- **PROBLEM DETAILS**
The whole listing, please: repeat it exactly, with the pictures left out.

- **MATERIAL PROVIDED**

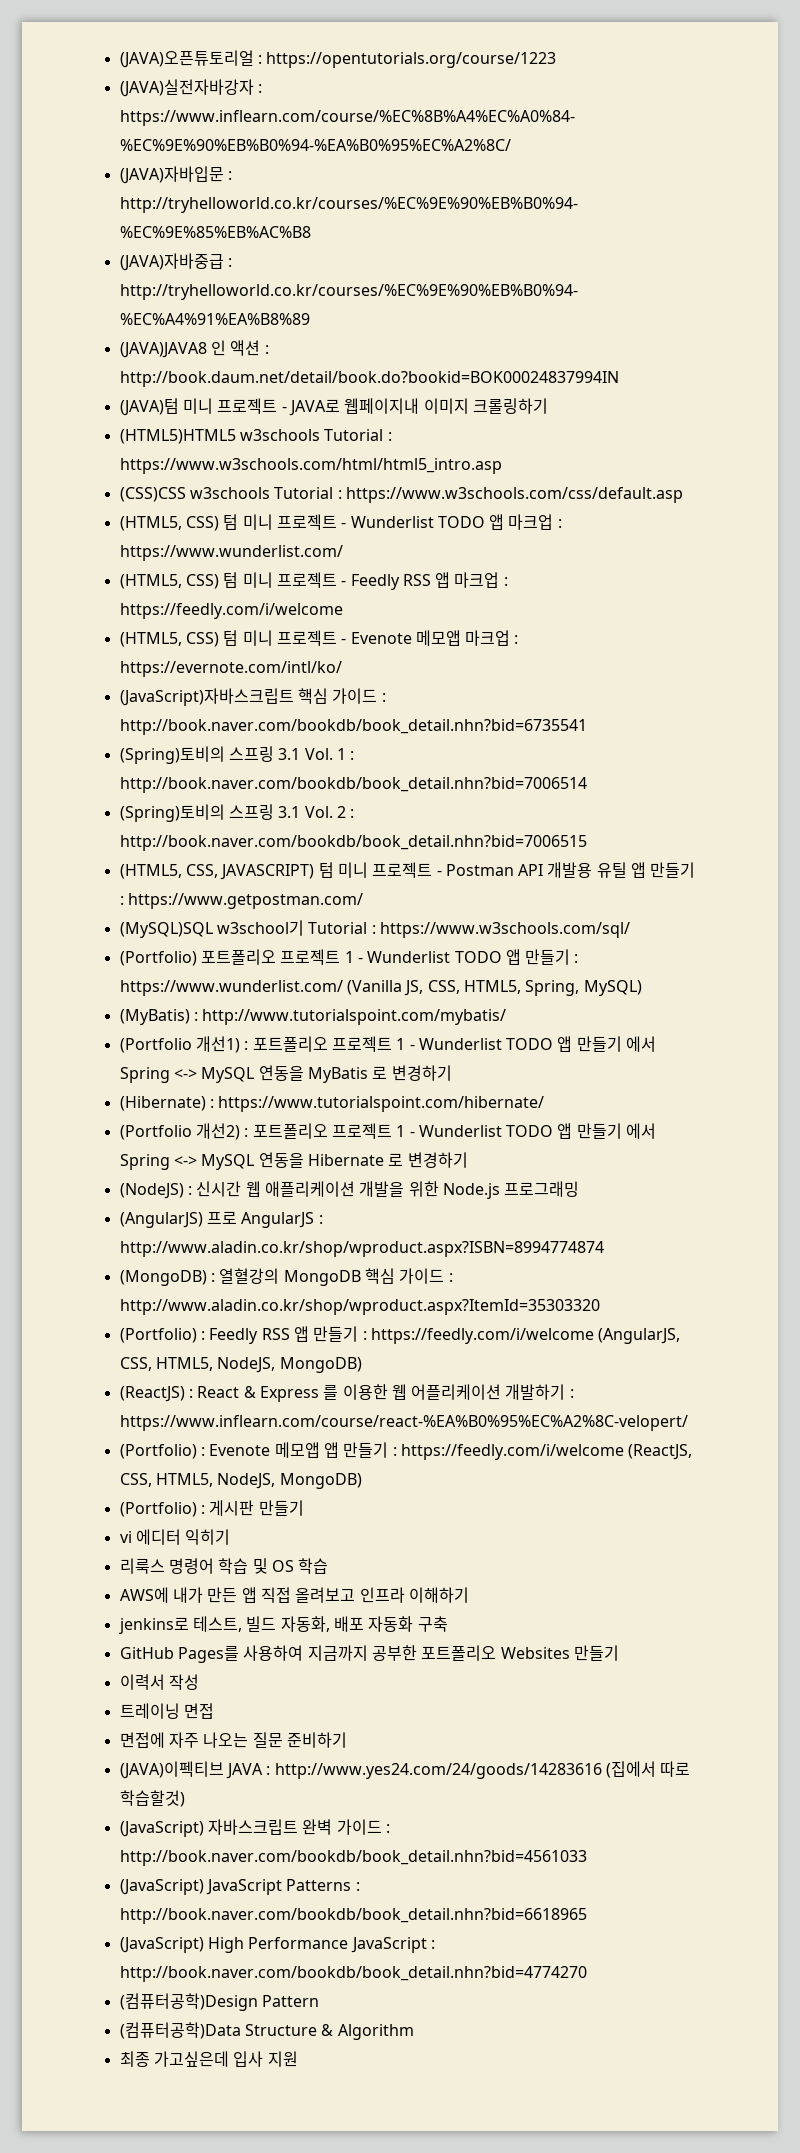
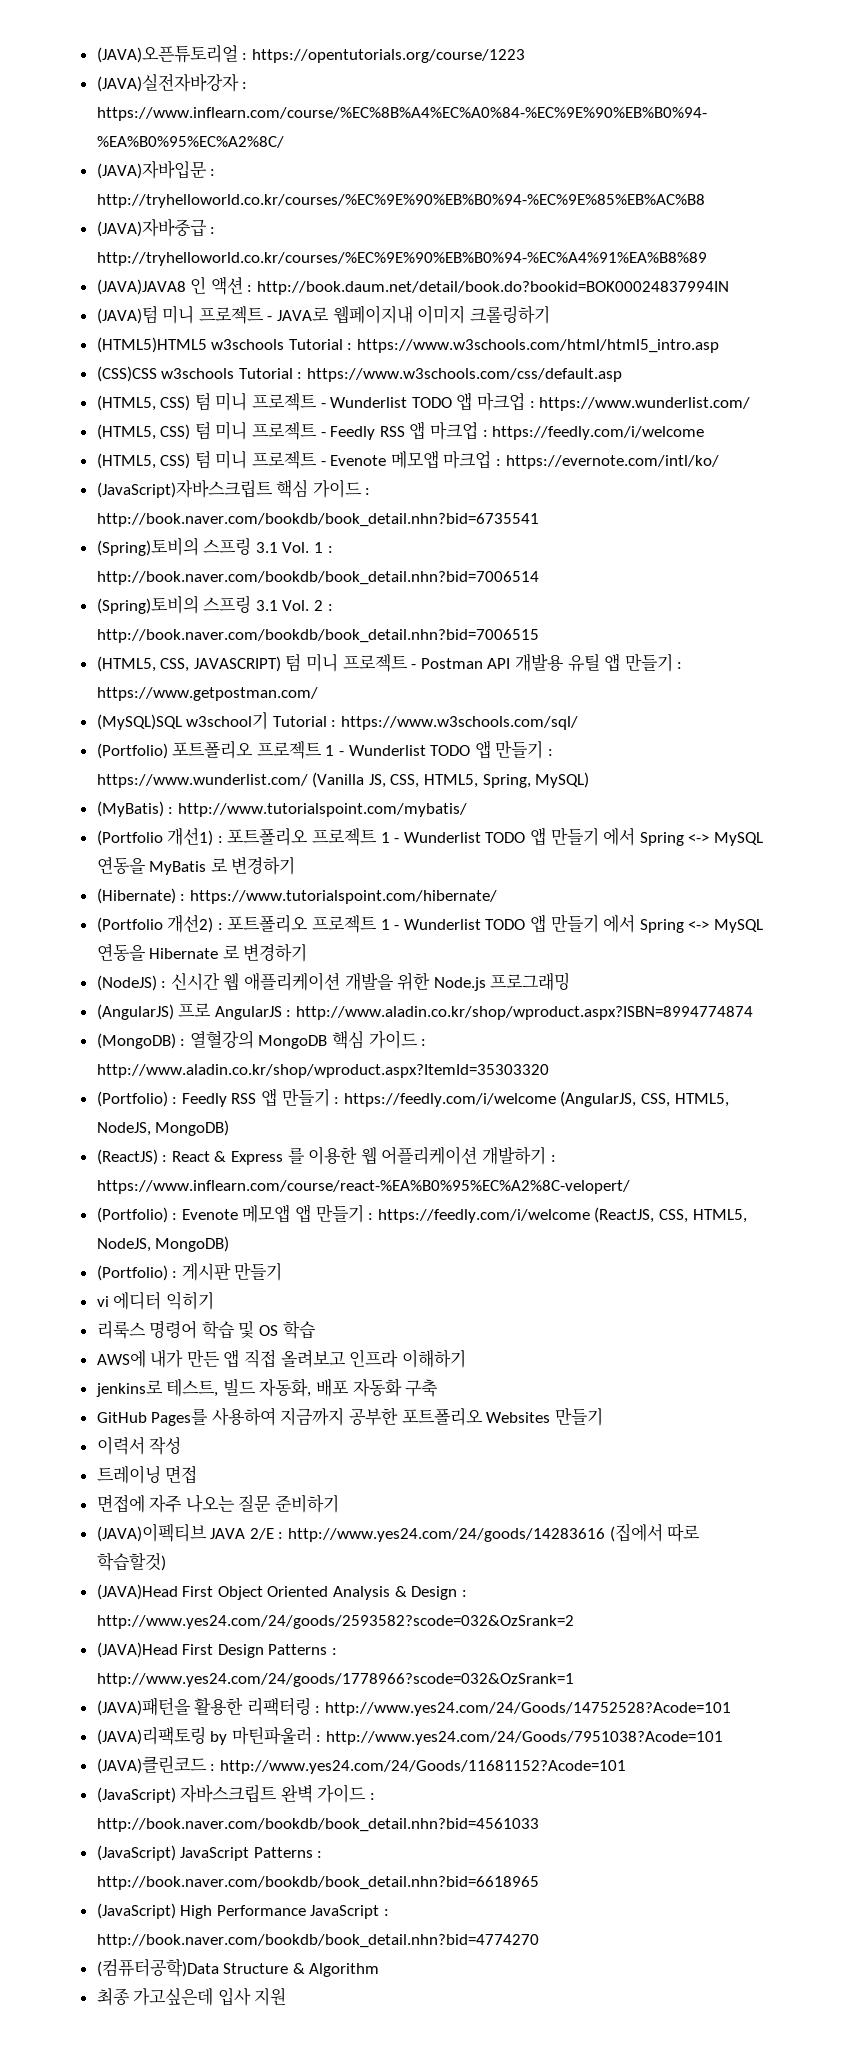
(263, 1771) none -> [249,1528,274,1540] 2/E
(185, 1798) none -> [96,1584,467,1600] [96,1615,574,1629] [96,1642,338,1658] [96,1673,574,1687] [96,1697,732,1716] [96,1726,724,1745] [96,1756,626,1774] // (JAVA)Head First Object Oriented Analysis & Design : http://www.yes24.com/24/goods/2593582?scode=032&OzSrank=2 // (JAVA)Head First Design Patterns : http://www.yes24.com/24/goods/1778966?scode=032&OzSrank=1 // (JAVA)패턴을 활용한 리팩터링 : http://www.yes24.com/24/Goods/14752528?Acode=101 // (JAVA)리팩토링 by 마틴파울러 : http://www.yes24.com/24/Goods/7951038?Acode=101 // (JAVA)클린코드 : http://www.yes24.com/24/Goods/11681152?Acode=101
[119,1993,319,2011] // (컴퓨터공학)Design Pattern -> (539, 1941) none

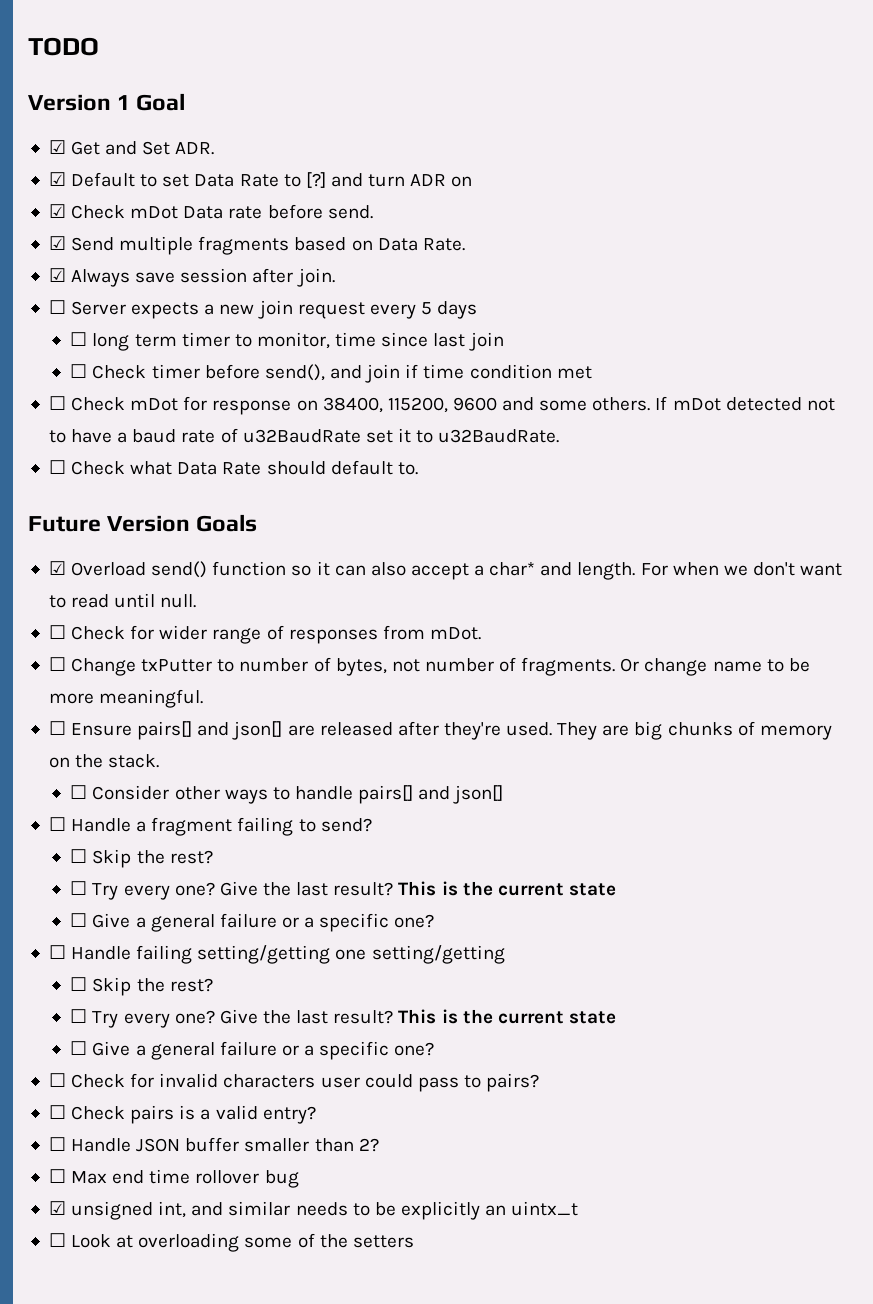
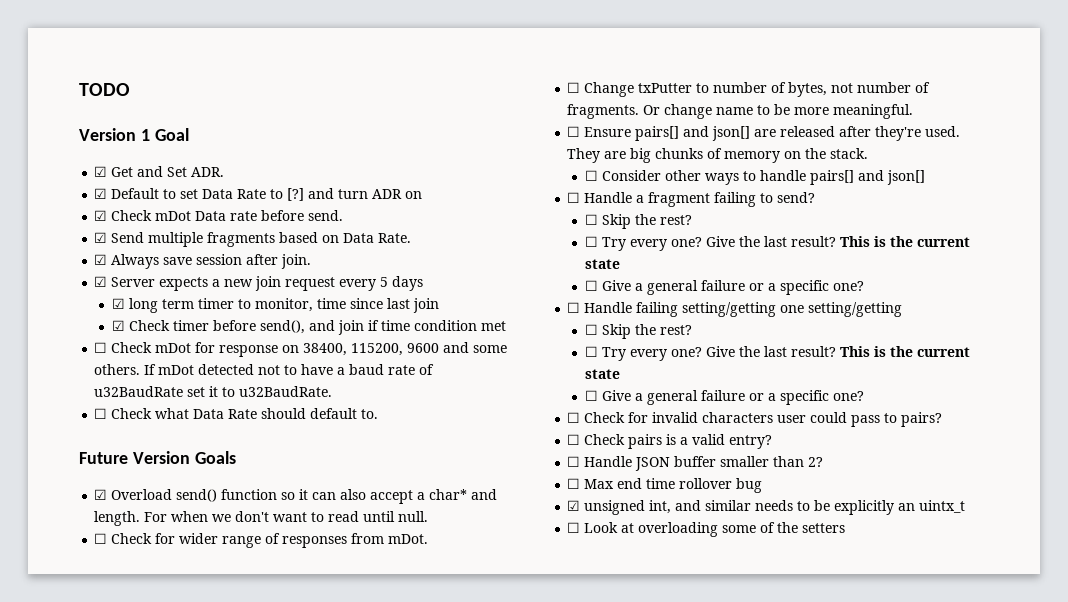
[48,300,66,314] ☐ -> [94,276,108,287] ☑
[70,332,88,346] ☐ -> [111,298,125,309] ☑
[70,364,88,378] ☐ -> [111,320,125,331] ☑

- **TASK ANSWER**
(263, 1771) none -> [249,1528,274,1540] 2/E
(185, 1798) none -> [96,1584,467,1600] [96,1615,574,1629] [96,1642,338,1658] [96,1673,574,1687] [96,1697,732,1716] [96,1726,724,1745] [96,1756,626,1774] // (JAVA)Head First Object Oriented Analysis & Design : http://www.yes24.com/24/goods/2593582?scode=032&OzSrank=2 // (JAVA)Head First Design Patterns : http://www.yes24.com/24/goods/1778966?scode=032&OzSrank=1 // (JAVA)패턴을 활용한 리팩터링 : http://www.yes24.com/24/Goods/14752528?Acode=101 // (JAVA)리팩토링 by 마틴파울러 : http://www.yes24.com/24/Goods/7951038?Acode=101 // (JAVA)클린코드 : http://www.yes24.com/24/Goods/11681152?Acode=101
[119,1993,319,2011] // (컴퓨터공학)Design Pattern -> (539, 1941) none

[48,300,66,314] ☐ -> [94,276,108,287] ☑
[70,332,88,346] ☐ -> [111,298,125,309] ☑
[70,364,88,378] ☐ -> [111,320,125,331] ☑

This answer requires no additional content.